Amalie laid the cool cloth on the prisoner’s forehead and pushed the blankets aside to change the bandage on his thigh, careful to bare no more than his limb. Although she’d cared for many a sick and injured soldier this past year, she couldn’t remember being as aware of any s
oldier as a man as she was this Ranger. She told herself it was simply the fact that he was a dreaded Ranger that set him apart in her mind, and yet she knew there was more to it than that.

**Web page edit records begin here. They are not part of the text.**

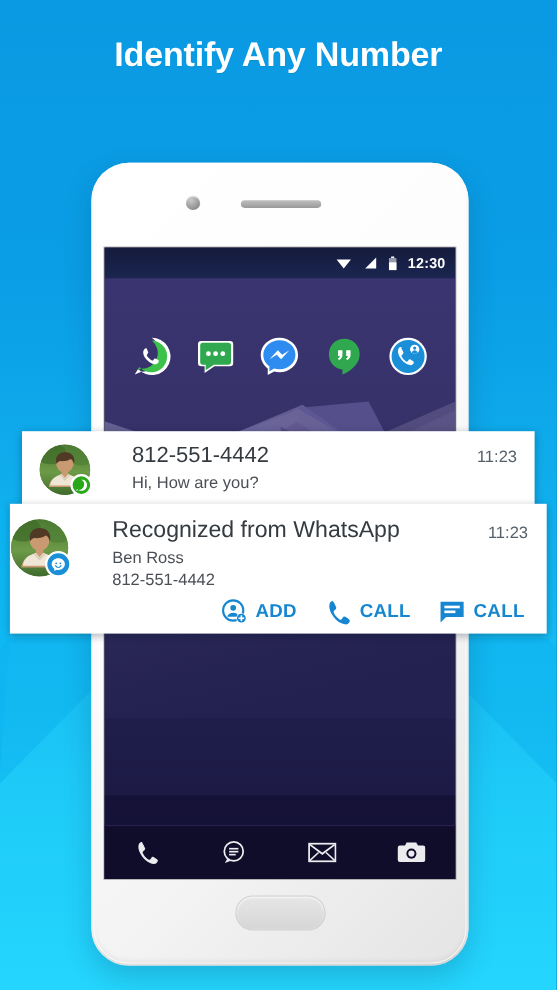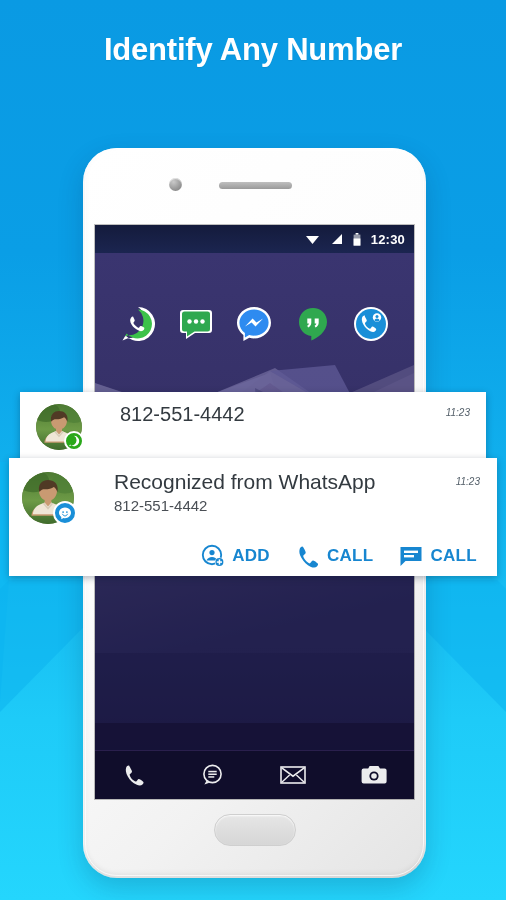"11:23" .c-time { font-size: 10px -> 15px; font-style: italic -> none }
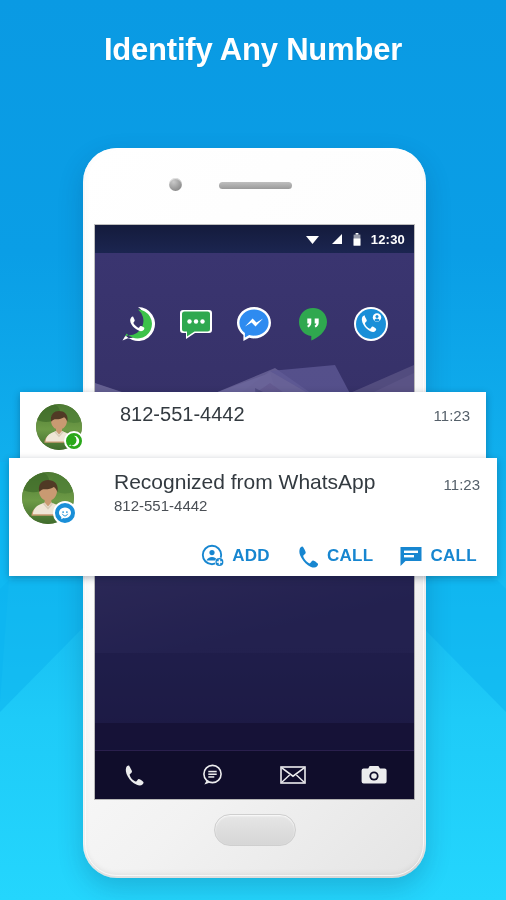"Hi, How are you?" div.c-sub { html: none -> <div>Hi, How are you?</div> }
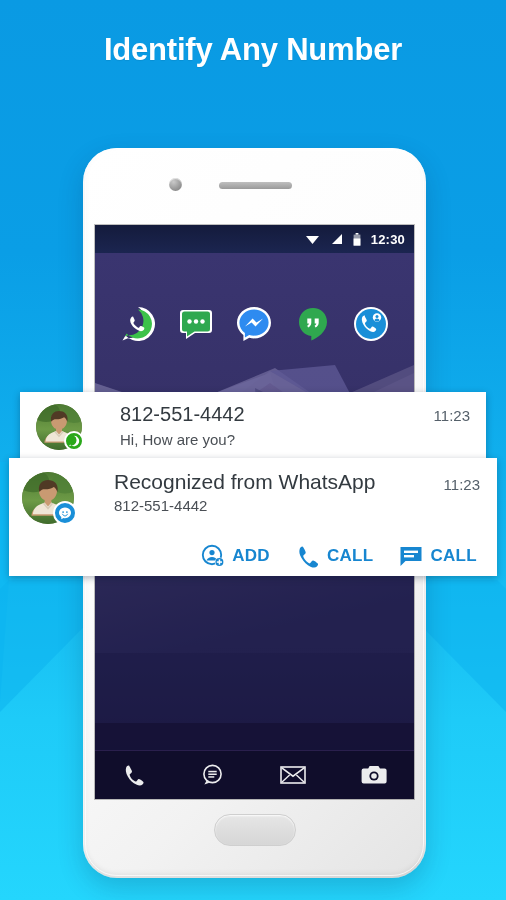"Recognized from WhatsApp" div.row { padding: 14px 14px 0 13px -> 14px 14px 0 1px }
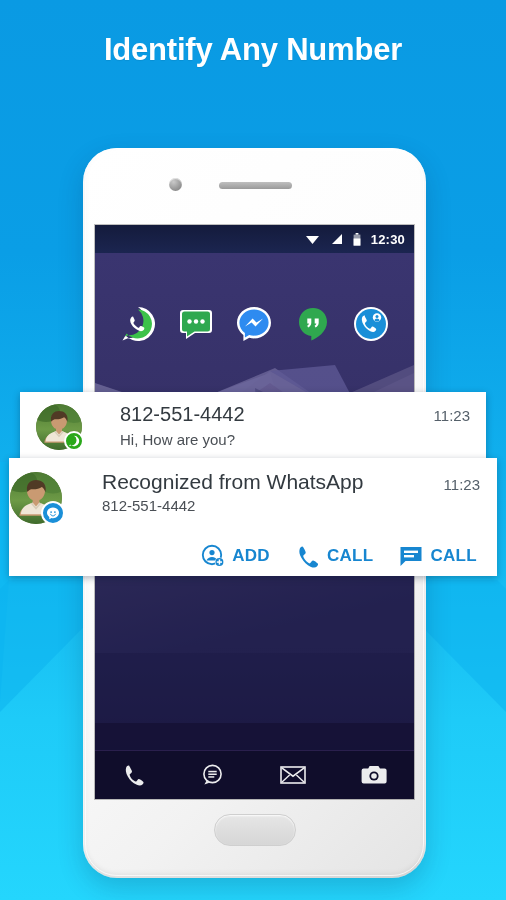"Ben Ross" div.c-sub { html: none -> <div>Ben Ross</div> }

He was the most intimidating man she had ever seen. It wasn’t just his apparent physical strength, but also his animal wildness—his long hair with its braids, his sun-browned skin, the Mahican drawings on his arms that marked him as a warrior. Were all Rangers as big and fierce-seeming as this one? If so, she had no trouble understanding how they’d managed to inspire terror and legend along the frontier. She removed the linen strips that bound his dressing in place, sliding her hand beneath his muscular thigh to pass the cloth through. Though his chest was healing, the wound in his thigh was much deeper and had festered badly. Monsieur Lambert had bled him twice to counter the fever, and had made his customary poultice of rose oil, egg yolks, and turpentine to draw the sickness out of the wounds, but it was too soon to know whether these remedies would work. Amalie set the linen strips aside and lifted the dressing, relieved to find that the wound looked no more savage than before. The surgeon’s stitches were holding, and the redness had not spread. There were no streaks running up his thigh, nor had the surrounding flesh begun to swell. The Ranger might have to live with a limp, but it seemed as if Monsieur Lambert’s decision not to amputate—
He won’t live with a limp, Amalie, silly child! They’re going to burn him!
Her stomach seemed to fall to the floor.
How could she have forgotten, even for an instant? Of course, she hadn’t forgotten, not truly. It was just the strangeness of the situation—caring for a man’s hurts so that he might live to be killed—that was to blame. She was accustomed when caring for the sick to think of each small step toward healing as a little victory. Not this time.
And yet, why shouldn’t she consider each stride he made toward recovery a triumph? It meant she was doing her duty well, that she might play some small part in helping to end this war and bringing peace to New France. Although this Ranger might live only to die a terrible death, countless lives might yet be spared by the information Bourlamaque would take from him.